EXERCISE DETAILS
Filter the data below, keeping only lines that contain "span".

DATA IN THIS EXERCISE
# # # #
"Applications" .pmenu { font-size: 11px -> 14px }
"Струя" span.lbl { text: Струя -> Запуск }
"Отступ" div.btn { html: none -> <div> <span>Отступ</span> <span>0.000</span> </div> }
# # # #
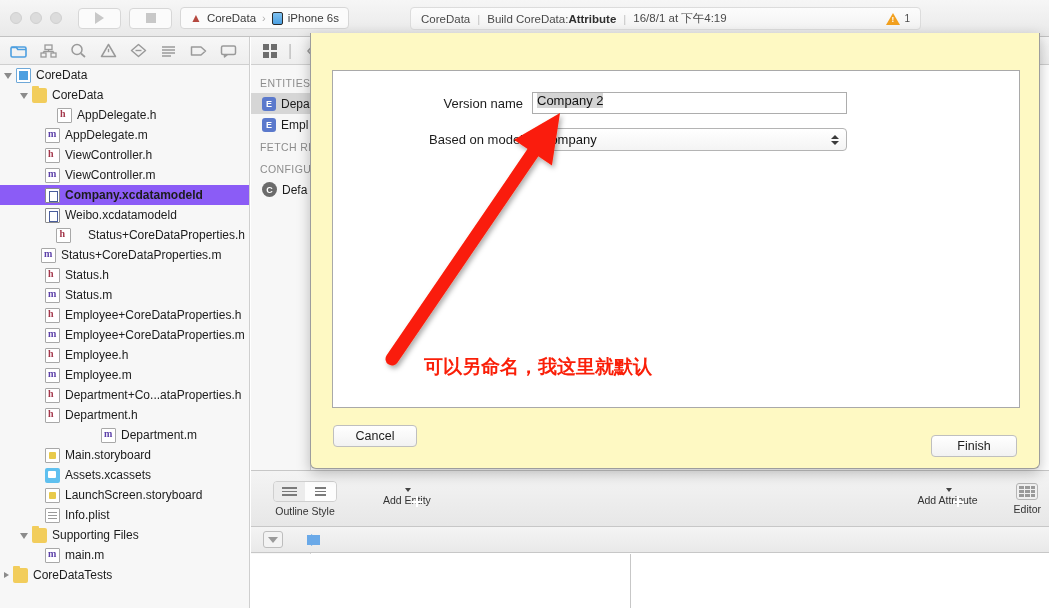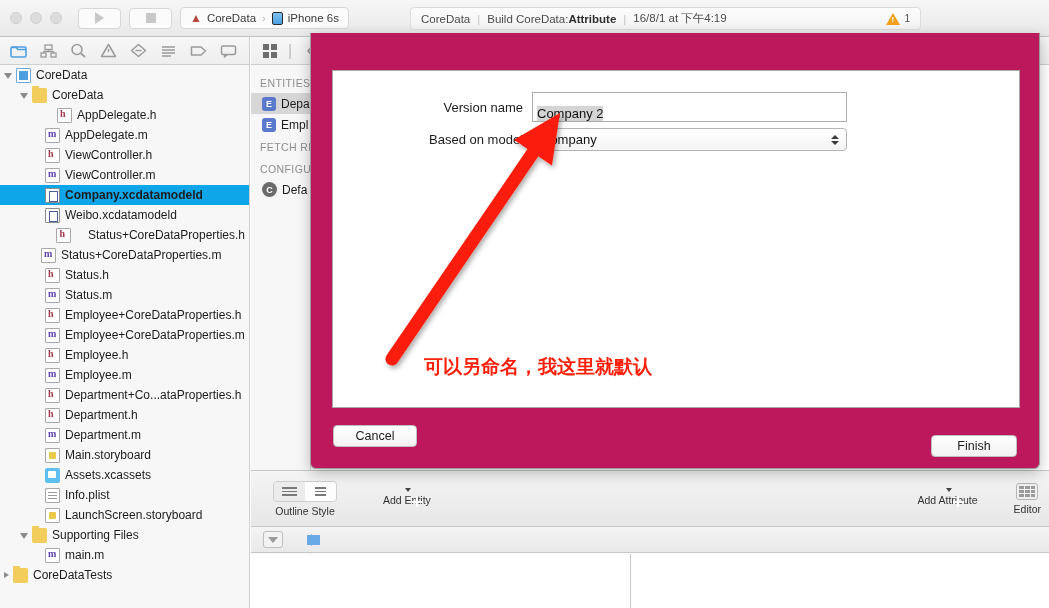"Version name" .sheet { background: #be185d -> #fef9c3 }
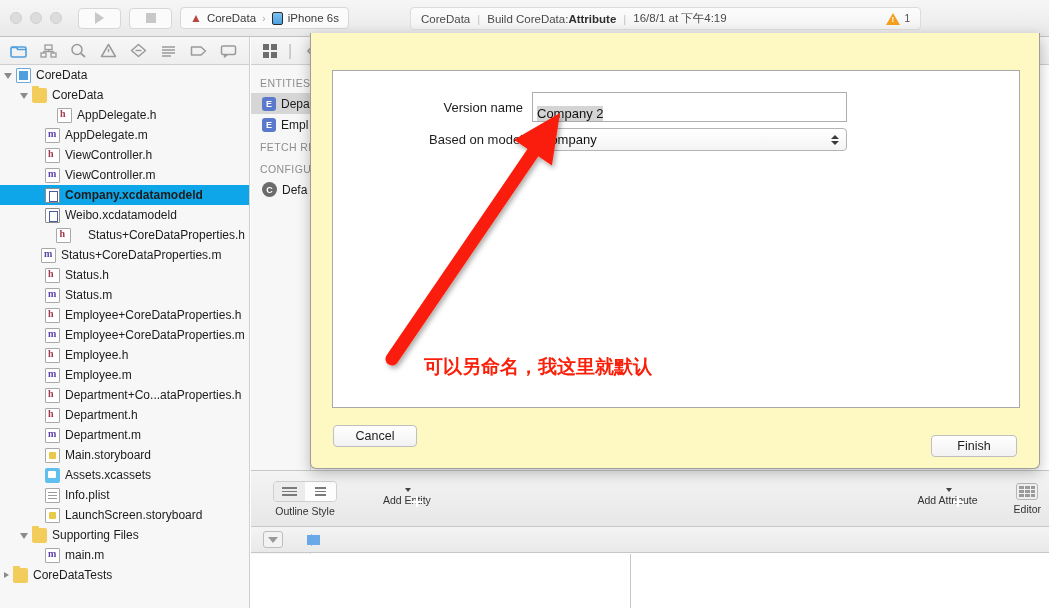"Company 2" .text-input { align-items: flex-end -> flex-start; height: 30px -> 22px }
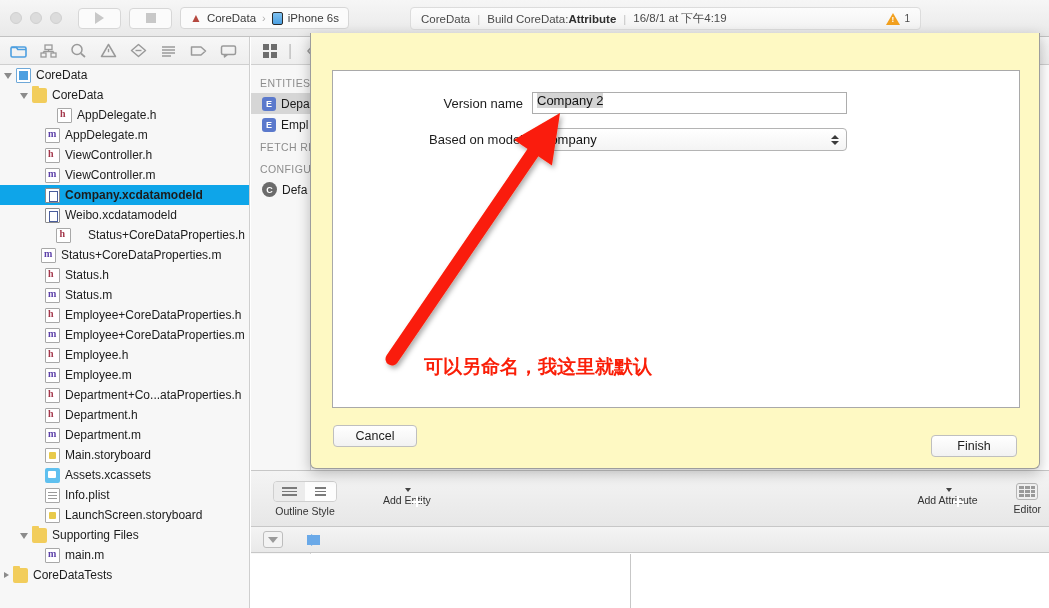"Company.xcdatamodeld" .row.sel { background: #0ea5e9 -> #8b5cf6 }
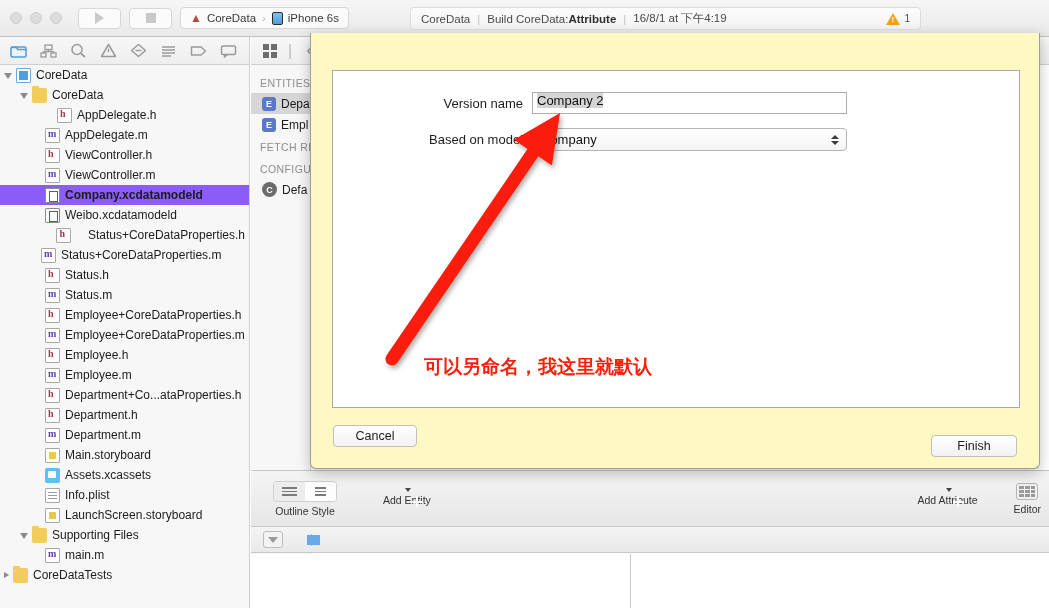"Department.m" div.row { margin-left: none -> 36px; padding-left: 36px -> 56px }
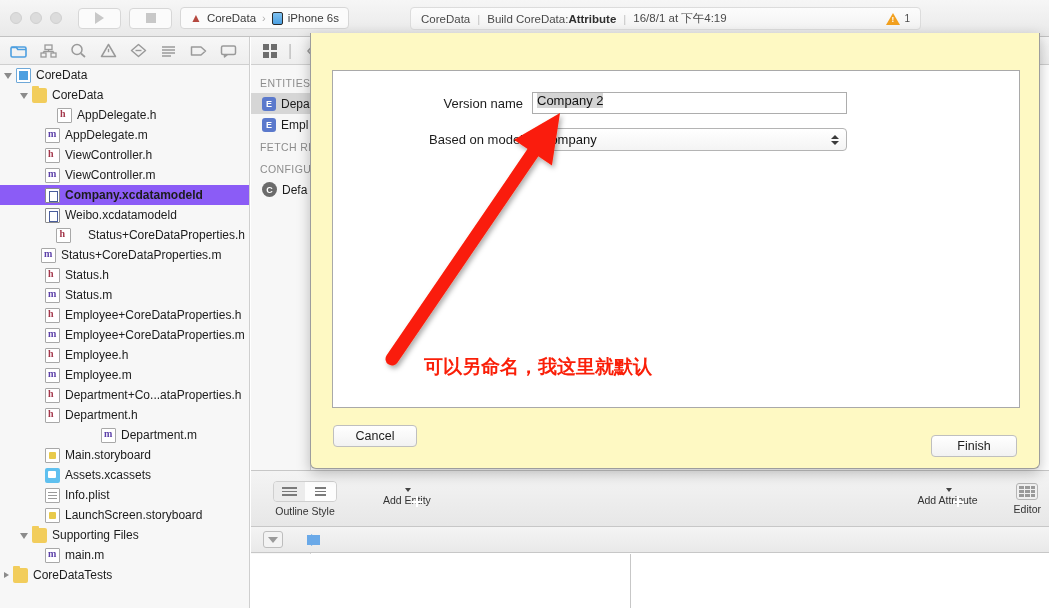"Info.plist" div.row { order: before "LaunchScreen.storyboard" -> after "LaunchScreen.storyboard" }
# # # #
WRITTEN REPLY
"Струя" span.lbl { text: Струя -> Запуск }
"Отступ" div.btn { html: none -> <div> <span>Отступ</span> <span>0.000</span> </div> }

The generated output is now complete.